To give you a feel for it. This sketch:
volatile unsigned long foo = 20;
volatile unsigned long bar = 22;
volatile unsigned long fubar;
void setup () { }
void loop ()
{
fubar = foo + bar;
}
Loop generates this code:
void loop ()
{
fubar = foo + bar;
be: 20 91 00 01 lds r18, 0x0100
c2: 30 91 01 01 lds r19, 0x0101
c6: 40 91 02 01 lds r20, 0x0102
ca: 50 91 03 01 lds r21, 0x0103
ce: 80 91 04 01 lds r24, 0x0104
d2: 90 91 05 01 lds r25, 0x0105
d6: a0 91 06 01 lds r26, 0x0106
da: b0 91 07 01 lds r27, 0x0107
de: 82 0f add r24, r18
e0: 93 1f adc r25, r19
e2: a4 1f adc r26, r20
e4: b5 1f adc r27, r21
e6: 80 93 1a 01 sts 0x011A, r24
ea: 90 93 1b 01 sts 0x011B, r25
ee: a0 93 1c 01 sts 0x011C, r26
f2: b0 93 1d 01 sts 0x011D, r27
}
f6: 08 95 ret
The lds/sts are 2 clock cycles, the adds are 1.
12 x 2 + 4 = 28 cycles.
28 * 62.5 nS = 1.750 uS.
So a single add of two unsigned longs takes 1.750 uS. I made them volatile to force the compiler to generate code, you wouldn't normally do that.

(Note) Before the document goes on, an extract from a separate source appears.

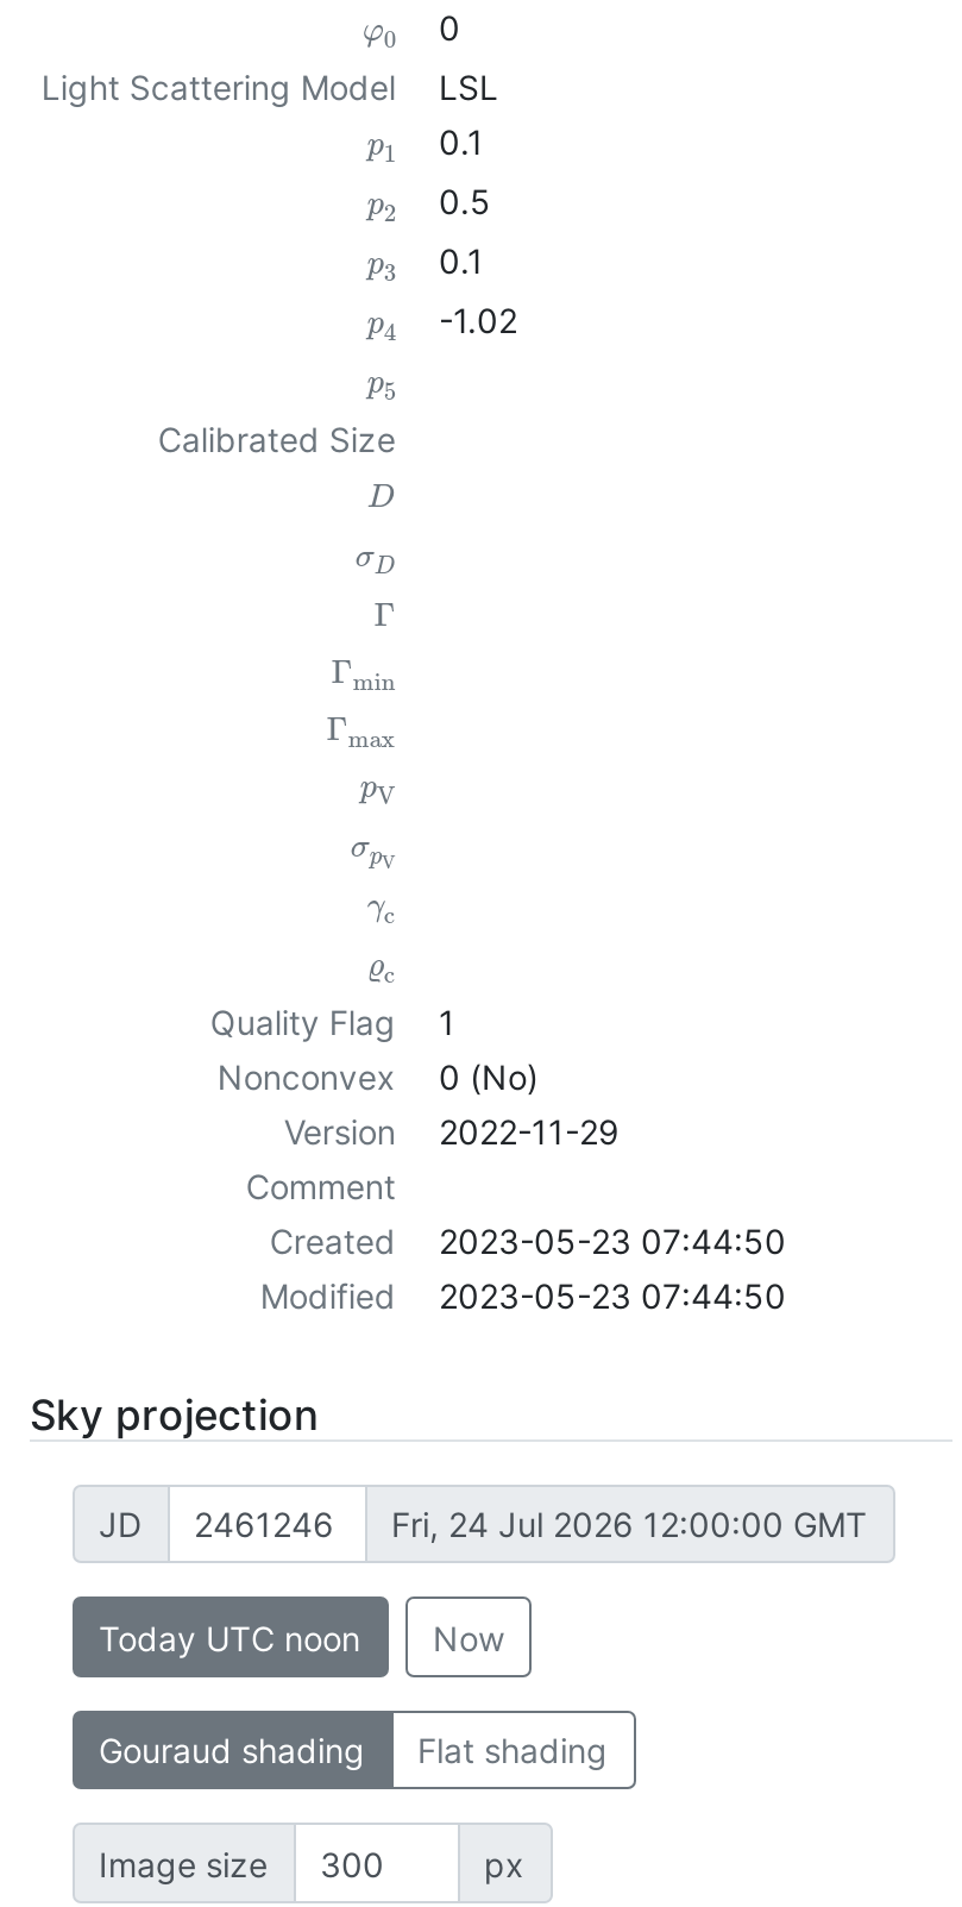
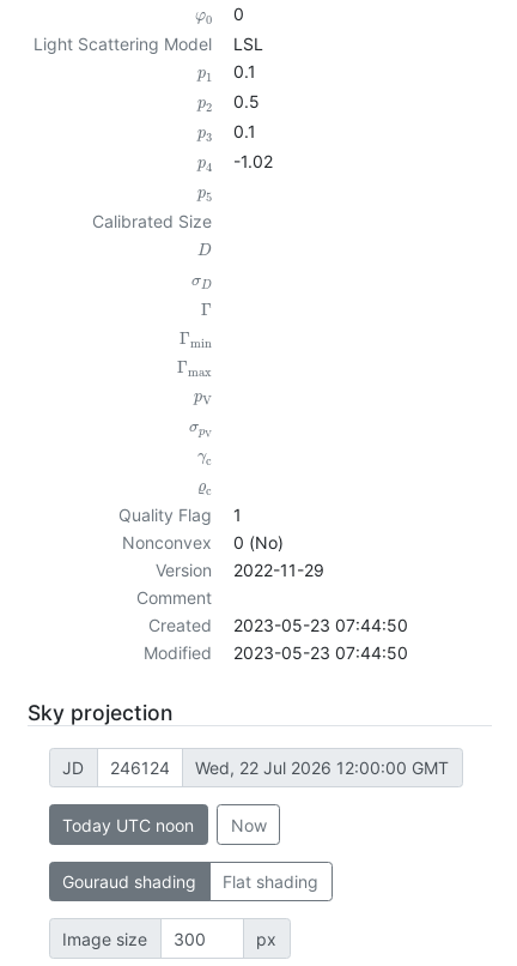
[391,1504,867,1545] Fri, 24 Jul 2026 12:00:00 GMT -> [195,758,449,778] Wed, 22 Jul 2026 12:00:00 GMT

Anyway, you can see that you don't want to be doing much more than 20 such things inside loop, or you will exceed 40 uS.
However often enough when people ask very specific questions like this, it helps to know why there is this requirement. Perhaps the problem can be solved other ways (eg. timers, interrupts).